No quiero que los chavales del tranvía aspiren a ser camareros porque es lo único que conocen. Quiero que puedan elegir. Que tengan opciones. Que puedan soñar con ser médicos, ingenieros, abogados, profesores. Y si luego eligen cortar pelo, que sea porque lo aman, no porque es lo único que el sistema les ofreció.

Eso no se logra con discursos cómodos ni con resignación. Se logra mordiendo. Se logra rechazando la herencia del “no tienes derecho a nada”. Se logra rebelándose.

No contra Cádiz. No contra los cayetanos. Sino contra el destino impuesto. Contra el mapa trazado por otros.

Hoy, desde ese vagón, vi que la lucha sigue siendo necesaria. Vi que aún hay mucho por cambiar. Y entendí que mi voz también cuenta. Que mi historia también vale. Porque no nací con ventajas. Pero aprendí a pelear.

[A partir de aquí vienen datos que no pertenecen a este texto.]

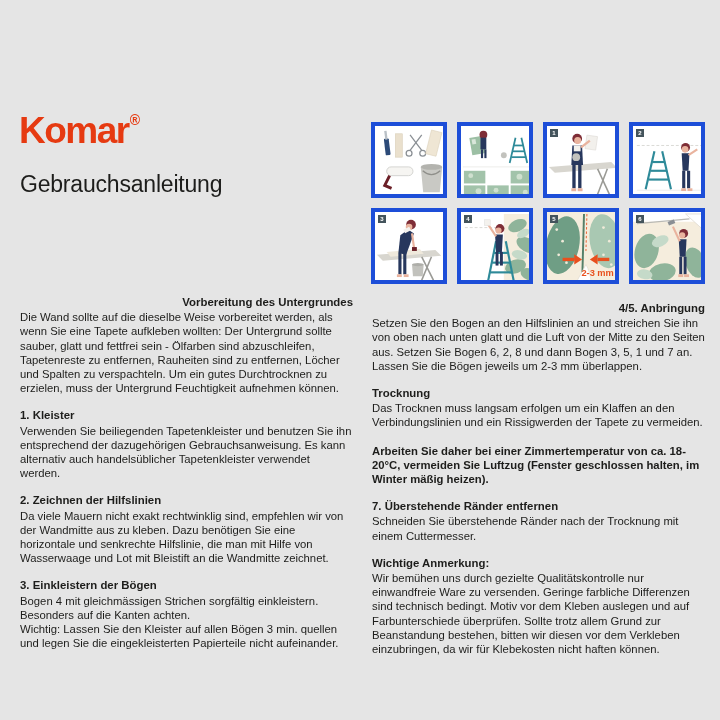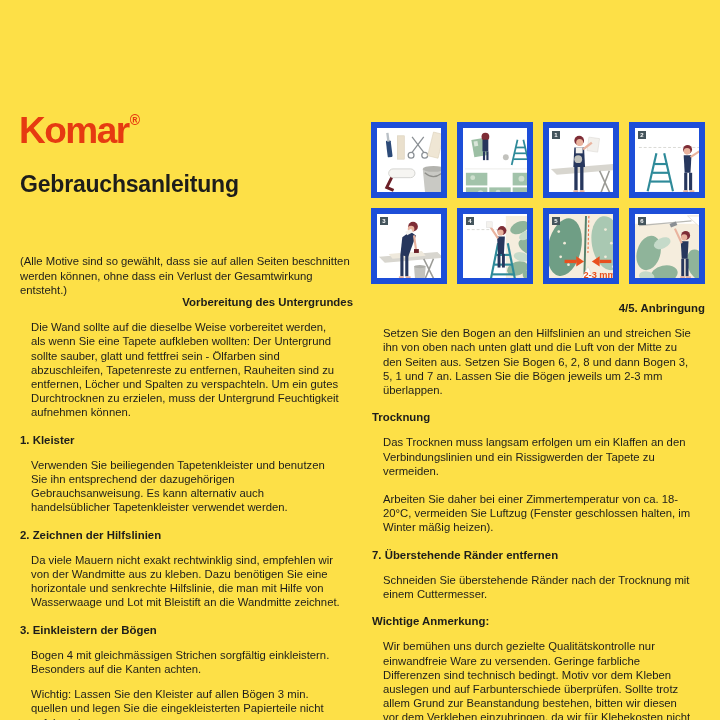--- a/index.html
+++ b/index.html
@@ -3,7 +3,7 @@
 <meta charset="utf-8">
 <style>
   html,body{margin:0;padding:0;background:#ffffff;}
-  .page{position:relative;width:720px;height:720px;background:#fde047;overflow:hidden;
+  .page{position:relative;width:720px;height:720px;background:#e5e5e5;overflow:hidden;
         font-family:"Liberation Sans", sans-serif;color:#1d1d1b;}
   
   .logo{position:absolute;left:19px;top:112px;color:#e63a11;font-weight:800;

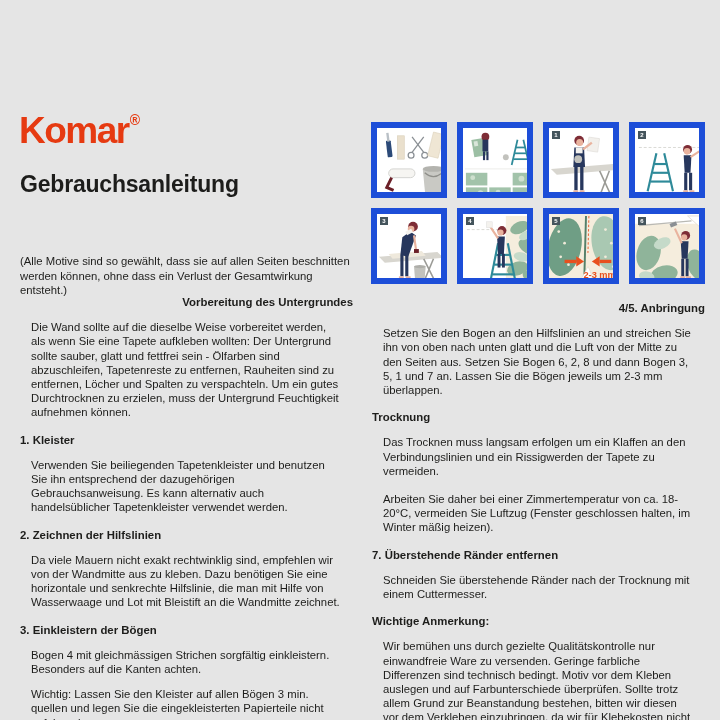--- a/index.html
+++ b/index.html
@@ -10,7 +10,7 @@
         font-size:37px;letter-spacing:-1.5px;line-height:1;}
   .logo .reg{font-size:14px;vertical-align:18px;letter-spacing:0;margin-left:1px;}
   
-  .title{position:absolute;left:20px;top:171px;font-size:23px;font-weight:bold;
+  .title{position:absolute;left:20px;top:171px;font-size:23px;font-weight:normal;
          line-height:27px;letter-spacing:-0.2px;}
   
   .intro{position:absolute;left:20px;top:243px;width:330px;font-size:11.3px;line-height:14.5px;}

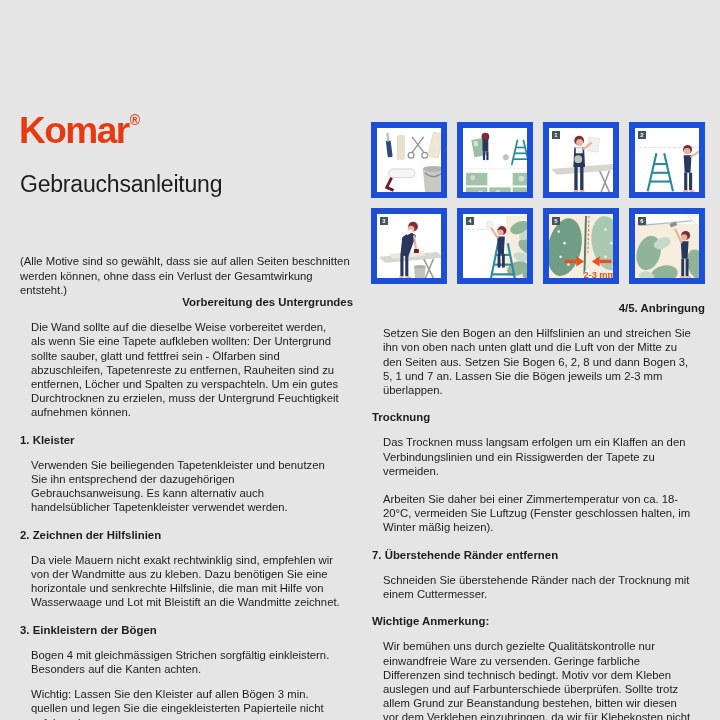--- a/index.html
+++ b/index.html
@@ -43,7 +43,6 @@
     <div>Gebrauchsanleitung</div>
   </div>
 
-  <p class="intro">(Alle Motive sind so gewählt, dass sie auf allen Seiten beschnitten werden können, ohne dass ein Verlust der Gesamtwirkung entsteht.)</p>
 
   <div class="grid">
 

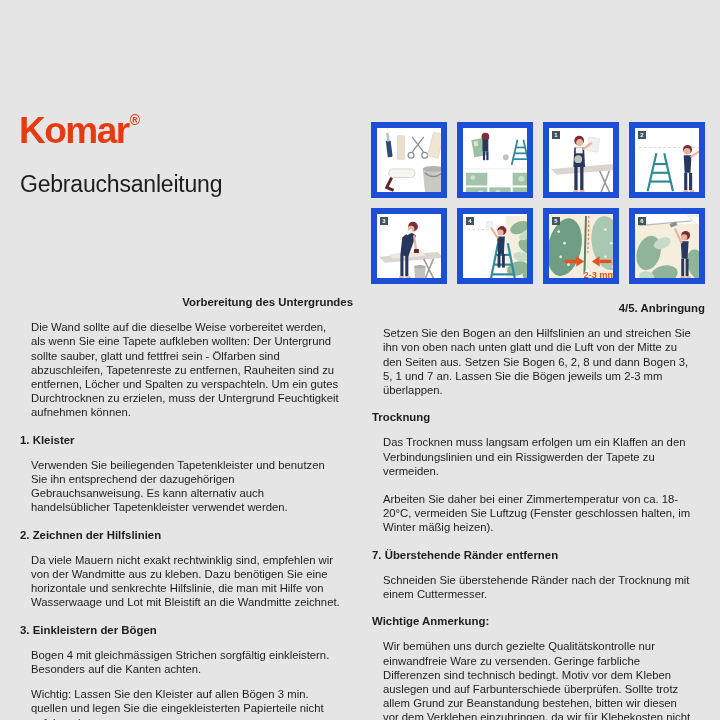--- a/index.html
+++ b/index.html
@@ -26,7 +26,7 @@
   .grid{position:absolute;left:371px;top:122px;display:grid;
         grid-template-columns:repeat(4,76px);grid-auto-rows:76px;gap:10px;}
   .panel{position:relative;width:76px;height:76px;background:#ffffff;
-         border:6px solid #1d4ed8;box-sizing:border-box;overflow:hidden;}
+         border:4px solid #1d4ed8;box-sizing:border-box;overflow:hidden;}
   .panel svg{display:block;width:74px;height:74px;}
   .badge{position:absolute;left:3px;top:3px;width:8px;height:8px;background:#44545c;
          color:#ffffff;font-size:6px;line-height:8px;text-align:center;font-weight:bold;z-index:2;}

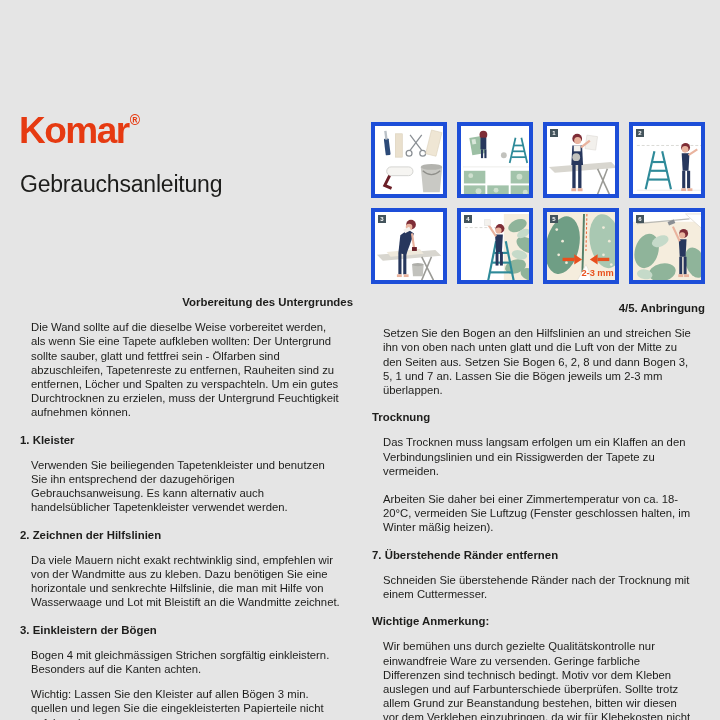--- a/index.html
+++ b/index.html
@@ -20,7 +20,7 @@
   .col-right{left:372px;top:301px;}
   .sec h3{font-size:11.4px;font-weight:bold;margin:13px 0 1px 0;}
   .sec:first-child h3{margin-top:0;text-align:right;}
-  .sec p{margin:11px;}
+  .sec p{margin:0;}
   .sec p.para-gap{margin-top:14px;}
   
   .grid{position:absolute;left:371px;top:122px;display:grid;

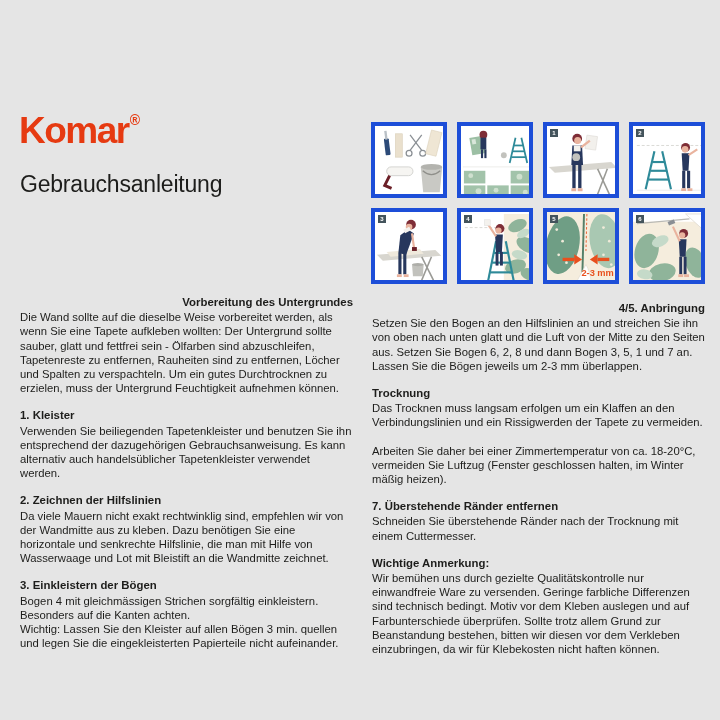--- a/index.html
+++ b/index.html
@@ -21,7 +21,7 @@
   .sec h3{font-size:11.4px;font-weight:bold;margin:13px 0 1px 0;}
   .sec:first-child h3{margin-top:0;text-align:right;}
   .sec p{margin:0;}
-  .sec p.para-gap{margin-top:14px;}
+  .sec p.para-gap{margin-top:14px;font-weight:bold;}
   
   .grid{position:absolute;left:371px;top:122px;display:grid;
         grid-template-columns:repeat(4,76px);grid-auto-rows:76px;gap:10px;}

Así que si eres de barrio, si naciste sin libros, sin referentes, sin promesas: estudia. Fórmate. Pide becas. Exígelas. Lucha por lo que te negaron. Rompe el ciclo. Sé la grieta en la cadena. Porque el sistema, si tú lo dejas, te hace servir mesas para los hijos de otros.

Pero si peleas, si estudias, si gritas, si no aceptas el “esto es lo que hay”, puedes torcer el camino.

Y un día, quizás, subas al tranvía, mires por la ventana y veas que todo empieza a cambiar.